* _Task description_: From the data below, return all lines holding the string "span".

╔══

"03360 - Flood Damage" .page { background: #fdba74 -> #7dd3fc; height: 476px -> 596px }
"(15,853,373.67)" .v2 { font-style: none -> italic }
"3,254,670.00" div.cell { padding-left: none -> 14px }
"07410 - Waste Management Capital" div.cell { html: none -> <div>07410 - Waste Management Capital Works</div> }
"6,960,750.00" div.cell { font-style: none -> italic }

╚══
╔══

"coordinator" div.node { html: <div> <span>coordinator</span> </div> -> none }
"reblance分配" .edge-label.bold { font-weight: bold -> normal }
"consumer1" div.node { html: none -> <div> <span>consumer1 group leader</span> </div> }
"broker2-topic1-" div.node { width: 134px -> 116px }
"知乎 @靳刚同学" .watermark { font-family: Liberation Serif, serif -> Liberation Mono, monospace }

╚══

* _Completed task_:
"coordinator" div.node { html: <div> <span>coordinator</span> </div> -> none }
"consumer1" div.node { html: none -> <div> <span>consumer1 group leader</span> </div> }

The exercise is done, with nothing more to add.